Rob is a former director of the Beef Shorthorn Cattle Society and is still an active member, hosting a visit from the society’s Scottish Club in September.
He admits the family gets attached to its animals.
“Lots of farmers have a favourite or a pet. When you’ve had cows for 10 or 12 years it isn’t easy to let them go. We try and make sure they have a good life.
“Maybe we’re soft but when you’re halter training and in daily contact with them, you do build relationships.
“I don’t know a decent farmer who doesn’t have a favourite.”
Penny’s writings and photographs of farm life can be seen on the farm’s Facebook account – the family’s way of sharing their experiences with customers and the non-farming public.
She documents the changing seasons, the vagaries of the weather, the antics of animals both wild and domesticated and observations of nature.
She spins true, humorous stories of Jackdaws in the wardrobe, Red Kites causing the hens to run for cover and the wading birds which nest on-farm.
It’s clear the couple embrace the environment as part of their business and the farm has entered the Higher Level Stewardship (HLS) scheme in an attempt to slow the decline of upland breeding populations of waders and farmland species.
“It’s important to us financially and as a way of farming,” Rob explains.
The moorland is owned by a grouse shooting syndicate which shares its management with the Paisleys.
“We have the grazing rights. They manage the grouse habitat and we manage the grazing and the walls.”
They observe maximum stock levels on the moors, taking stock off potential nesting sites at nesting times. Sheep are wintered on the moor, unlike on many HLS farms.
Rob says: “We’re trying to improve the grassland and maximise grass production, not through fertilisers but through good management. We’re doing a lot of sward lifting and subsoiling to break up any pans and get better drainage.
“Most of the farm has been drained but the water isn’t reaching the drains. We have to do a lot of stone picking, which is labour intensive, but it’s worth it because the drainage is much improved.
“The water drains away quicker. Grass growth is one-third better with no extra inputs. We’re able to keep stock on it for longer.
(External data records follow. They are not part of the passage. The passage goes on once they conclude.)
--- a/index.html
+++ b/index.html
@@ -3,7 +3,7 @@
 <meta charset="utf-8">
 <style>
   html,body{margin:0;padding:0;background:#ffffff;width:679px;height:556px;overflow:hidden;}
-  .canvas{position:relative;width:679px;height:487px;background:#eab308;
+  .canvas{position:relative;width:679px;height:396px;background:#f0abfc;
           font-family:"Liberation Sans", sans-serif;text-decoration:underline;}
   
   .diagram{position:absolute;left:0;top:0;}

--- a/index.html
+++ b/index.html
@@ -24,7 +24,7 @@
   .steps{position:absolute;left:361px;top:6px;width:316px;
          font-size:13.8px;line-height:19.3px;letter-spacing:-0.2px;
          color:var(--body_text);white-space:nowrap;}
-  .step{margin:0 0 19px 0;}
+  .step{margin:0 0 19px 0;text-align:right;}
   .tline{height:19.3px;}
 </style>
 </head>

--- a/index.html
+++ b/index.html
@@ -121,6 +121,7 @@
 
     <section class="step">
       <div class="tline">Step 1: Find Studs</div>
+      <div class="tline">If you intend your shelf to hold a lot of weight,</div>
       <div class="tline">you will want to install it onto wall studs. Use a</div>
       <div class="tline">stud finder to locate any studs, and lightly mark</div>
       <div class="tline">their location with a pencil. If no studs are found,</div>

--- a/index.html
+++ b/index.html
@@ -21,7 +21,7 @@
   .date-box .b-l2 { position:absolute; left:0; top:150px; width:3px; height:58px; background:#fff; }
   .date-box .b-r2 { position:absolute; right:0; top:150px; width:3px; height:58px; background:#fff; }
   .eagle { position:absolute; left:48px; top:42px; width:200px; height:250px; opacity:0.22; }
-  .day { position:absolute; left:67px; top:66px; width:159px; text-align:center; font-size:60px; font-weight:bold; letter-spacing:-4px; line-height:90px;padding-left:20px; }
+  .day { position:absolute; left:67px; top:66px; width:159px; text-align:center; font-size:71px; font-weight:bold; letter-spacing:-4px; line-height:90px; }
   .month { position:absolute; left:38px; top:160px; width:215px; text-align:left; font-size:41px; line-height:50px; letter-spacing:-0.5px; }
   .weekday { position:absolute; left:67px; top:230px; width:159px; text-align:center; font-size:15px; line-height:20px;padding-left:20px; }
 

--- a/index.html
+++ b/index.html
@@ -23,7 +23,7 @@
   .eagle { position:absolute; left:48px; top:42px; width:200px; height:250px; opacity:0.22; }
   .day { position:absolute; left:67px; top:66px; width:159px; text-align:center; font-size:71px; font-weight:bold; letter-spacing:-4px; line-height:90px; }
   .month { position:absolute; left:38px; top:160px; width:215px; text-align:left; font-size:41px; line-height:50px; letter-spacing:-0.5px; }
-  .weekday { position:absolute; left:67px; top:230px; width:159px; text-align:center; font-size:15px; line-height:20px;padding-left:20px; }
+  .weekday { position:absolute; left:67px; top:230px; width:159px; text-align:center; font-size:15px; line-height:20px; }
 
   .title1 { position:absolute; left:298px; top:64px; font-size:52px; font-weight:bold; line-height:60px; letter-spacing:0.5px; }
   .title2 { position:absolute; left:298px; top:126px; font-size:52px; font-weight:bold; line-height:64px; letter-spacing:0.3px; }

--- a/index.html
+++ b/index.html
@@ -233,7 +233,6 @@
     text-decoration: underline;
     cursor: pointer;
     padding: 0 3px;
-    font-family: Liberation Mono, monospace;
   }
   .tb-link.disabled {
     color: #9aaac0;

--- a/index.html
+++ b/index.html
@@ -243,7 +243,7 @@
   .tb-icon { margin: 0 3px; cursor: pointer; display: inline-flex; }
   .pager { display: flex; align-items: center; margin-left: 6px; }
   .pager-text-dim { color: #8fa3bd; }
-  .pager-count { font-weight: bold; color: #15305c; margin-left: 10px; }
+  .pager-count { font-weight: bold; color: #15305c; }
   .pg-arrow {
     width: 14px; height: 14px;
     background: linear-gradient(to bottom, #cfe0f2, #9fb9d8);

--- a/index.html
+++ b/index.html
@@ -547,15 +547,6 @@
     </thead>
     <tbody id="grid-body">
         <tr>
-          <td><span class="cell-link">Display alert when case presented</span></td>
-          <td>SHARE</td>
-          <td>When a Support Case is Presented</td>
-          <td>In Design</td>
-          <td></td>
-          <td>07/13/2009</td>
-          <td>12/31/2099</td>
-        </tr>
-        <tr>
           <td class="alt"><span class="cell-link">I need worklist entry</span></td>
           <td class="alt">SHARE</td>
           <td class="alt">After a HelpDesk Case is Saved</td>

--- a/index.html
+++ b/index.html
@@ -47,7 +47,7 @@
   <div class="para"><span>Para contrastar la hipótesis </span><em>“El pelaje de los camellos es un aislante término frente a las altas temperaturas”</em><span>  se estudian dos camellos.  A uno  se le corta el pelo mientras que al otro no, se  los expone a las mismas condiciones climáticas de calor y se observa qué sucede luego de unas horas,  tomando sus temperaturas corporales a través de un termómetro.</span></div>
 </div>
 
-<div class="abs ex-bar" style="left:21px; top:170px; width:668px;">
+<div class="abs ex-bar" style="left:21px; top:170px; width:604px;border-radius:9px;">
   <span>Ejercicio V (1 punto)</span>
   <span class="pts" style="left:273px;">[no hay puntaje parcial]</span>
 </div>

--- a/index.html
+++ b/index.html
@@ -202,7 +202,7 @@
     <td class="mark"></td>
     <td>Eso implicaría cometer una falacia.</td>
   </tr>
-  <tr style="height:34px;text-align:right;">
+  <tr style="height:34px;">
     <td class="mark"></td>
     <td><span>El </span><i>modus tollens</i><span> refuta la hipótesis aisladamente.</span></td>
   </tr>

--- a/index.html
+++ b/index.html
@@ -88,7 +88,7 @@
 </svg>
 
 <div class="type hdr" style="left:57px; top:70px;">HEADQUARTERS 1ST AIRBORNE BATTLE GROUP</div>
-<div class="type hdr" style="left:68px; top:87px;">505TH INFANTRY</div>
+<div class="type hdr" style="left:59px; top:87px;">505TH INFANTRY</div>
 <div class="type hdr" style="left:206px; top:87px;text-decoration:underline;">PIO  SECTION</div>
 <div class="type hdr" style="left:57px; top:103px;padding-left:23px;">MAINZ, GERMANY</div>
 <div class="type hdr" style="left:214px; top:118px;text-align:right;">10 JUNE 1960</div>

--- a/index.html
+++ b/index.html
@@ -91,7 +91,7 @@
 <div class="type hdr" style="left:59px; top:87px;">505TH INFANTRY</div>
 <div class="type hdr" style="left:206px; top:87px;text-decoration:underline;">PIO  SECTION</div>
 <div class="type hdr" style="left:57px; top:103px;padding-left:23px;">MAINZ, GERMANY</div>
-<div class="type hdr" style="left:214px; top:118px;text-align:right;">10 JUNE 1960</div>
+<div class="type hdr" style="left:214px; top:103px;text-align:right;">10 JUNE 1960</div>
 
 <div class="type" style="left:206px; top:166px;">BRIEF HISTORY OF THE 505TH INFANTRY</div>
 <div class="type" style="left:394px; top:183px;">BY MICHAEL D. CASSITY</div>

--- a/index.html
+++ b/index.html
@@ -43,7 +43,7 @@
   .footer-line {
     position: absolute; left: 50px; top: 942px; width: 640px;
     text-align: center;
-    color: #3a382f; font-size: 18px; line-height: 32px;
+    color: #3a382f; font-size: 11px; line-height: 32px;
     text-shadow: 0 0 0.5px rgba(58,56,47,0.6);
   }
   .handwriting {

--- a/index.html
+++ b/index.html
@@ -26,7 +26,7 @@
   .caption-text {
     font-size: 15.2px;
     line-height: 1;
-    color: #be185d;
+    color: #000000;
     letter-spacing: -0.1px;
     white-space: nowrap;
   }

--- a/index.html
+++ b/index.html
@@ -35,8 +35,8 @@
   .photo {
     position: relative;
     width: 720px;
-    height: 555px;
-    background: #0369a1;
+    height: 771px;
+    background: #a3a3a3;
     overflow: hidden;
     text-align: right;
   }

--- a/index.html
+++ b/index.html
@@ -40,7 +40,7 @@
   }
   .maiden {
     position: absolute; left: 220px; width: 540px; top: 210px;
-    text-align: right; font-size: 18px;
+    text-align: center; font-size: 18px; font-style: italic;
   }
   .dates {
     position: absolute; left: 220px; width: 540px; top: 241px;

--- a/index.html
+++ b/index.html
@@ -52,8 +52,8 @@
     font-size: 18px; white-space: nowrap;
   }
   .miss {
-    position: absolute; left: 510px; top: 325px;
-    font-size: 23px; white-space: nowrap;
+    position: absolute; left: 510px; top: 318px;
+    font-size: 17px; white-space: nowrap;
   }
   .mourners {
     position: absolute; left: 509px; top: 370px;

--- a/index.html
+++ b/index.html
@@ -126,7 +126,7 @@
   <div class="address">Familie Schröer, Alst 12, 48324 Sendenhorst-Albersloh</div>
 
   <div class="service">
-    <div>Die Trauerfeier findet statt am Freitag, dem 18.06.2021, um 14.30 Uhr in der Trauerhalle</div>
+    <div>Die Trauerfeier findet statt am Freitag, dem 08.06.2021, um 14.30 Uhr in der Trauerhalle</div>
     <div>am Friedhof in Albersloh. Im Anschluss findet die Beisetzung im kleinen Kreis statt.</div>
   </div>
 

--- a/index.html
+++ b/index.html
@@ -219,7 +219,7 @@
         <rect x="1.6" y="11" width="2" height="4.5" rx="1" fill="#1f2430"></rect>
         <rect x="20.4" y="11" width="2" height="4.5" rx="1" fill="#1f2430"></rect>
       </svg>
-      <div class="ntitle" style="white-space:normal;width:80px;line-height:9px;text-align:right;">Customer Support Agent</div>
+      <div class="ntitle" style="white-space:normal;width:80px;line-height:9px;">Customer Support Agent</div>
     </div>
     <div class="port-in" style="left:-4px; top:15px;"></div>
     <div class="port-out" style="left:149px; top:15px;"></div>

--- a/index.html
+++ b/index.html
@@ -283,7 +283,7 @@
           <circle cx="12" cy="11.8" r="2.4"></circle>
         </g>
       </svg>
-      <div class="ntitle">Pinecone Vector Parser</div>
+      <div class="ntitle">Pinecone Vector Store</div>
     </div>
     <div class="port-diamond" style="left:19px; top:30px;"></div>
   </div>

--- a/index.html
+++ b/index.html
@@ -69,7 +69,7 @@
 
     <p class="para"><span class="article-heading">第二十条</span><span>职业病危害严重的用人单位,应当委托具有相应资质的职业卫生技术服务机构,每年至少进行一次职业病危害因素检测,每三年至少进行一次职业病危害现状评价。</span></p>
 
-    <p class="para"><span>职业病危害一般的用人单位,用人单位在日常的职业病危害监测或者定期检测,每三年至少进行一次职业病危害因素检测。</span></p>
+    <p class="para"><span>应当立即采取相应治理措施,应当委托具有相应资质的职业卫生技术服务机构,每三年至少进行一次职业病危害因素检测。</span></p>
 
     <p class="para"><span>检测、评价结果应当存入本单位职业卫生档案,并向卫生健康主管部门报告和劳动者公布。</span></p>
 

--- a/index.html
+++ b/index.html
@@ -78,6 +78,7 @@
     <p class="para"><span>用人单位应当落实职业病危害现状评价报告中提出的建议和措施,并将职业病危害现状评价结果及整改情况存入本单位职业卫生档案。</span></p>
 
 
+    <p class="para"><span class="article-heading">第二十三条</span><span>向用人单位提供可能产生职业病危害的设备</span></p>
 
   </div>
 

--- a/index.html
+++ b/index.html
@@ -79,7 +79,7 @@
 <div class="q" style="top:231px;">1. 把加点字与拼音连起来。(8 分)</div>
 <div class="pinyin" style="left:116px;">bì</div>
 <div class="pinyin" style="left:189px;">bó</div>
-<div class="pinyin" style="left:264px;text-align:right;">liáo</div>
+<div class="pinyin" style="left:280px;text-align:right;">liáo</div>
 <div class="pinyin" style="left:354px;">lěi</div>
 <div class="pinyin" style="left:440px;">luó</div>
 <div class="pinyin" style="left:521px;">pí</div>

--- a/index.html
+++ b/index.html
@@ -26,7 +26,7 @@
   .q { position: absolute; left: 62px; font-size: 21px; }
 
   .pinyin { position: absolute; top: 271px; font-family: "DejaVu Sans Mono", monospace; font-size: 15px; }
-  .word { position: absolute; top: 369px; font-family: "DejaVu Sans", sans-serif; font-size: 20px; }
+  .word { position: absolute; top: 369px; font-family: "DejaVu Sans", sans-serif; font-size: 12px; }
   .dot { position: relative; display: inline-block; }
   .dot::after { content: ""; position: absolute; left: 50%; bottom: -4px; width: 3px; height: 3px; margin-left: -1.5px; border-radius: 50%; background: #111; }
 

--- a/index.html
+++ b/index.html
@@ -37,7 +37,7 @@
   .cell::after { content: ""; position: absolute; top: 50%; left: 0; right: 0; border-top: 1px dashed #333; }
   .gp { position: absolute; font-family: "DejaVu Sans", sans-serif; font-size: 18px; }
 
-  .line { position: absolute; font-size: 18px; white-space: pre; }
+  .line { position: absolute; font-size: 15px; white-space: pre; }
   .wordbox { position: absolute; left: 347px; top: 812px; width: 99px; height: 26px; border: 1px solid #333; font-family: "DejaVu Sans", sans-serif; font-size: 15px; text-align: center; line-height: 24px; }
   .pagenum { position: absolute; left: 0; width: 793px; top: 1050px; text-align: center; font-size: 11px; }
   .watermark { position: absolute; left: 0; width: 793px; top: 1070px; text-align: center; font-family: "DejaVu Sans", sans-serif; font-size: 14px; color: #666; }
It starts growing earlier because the soil warms up quicker.”
There is a lot to do at the farm and, as Rob’s parents get older, the family is preparing to employ reinforcements.
“We’re contemplating getting some part-time help,” Rob says. “My parents are beyond retirement age and although they are still active, their role has reduced quite a lot.
“We love what we do but like lots of family farms we’re tied to it all the time. It’s finding a balance where you can have a break.”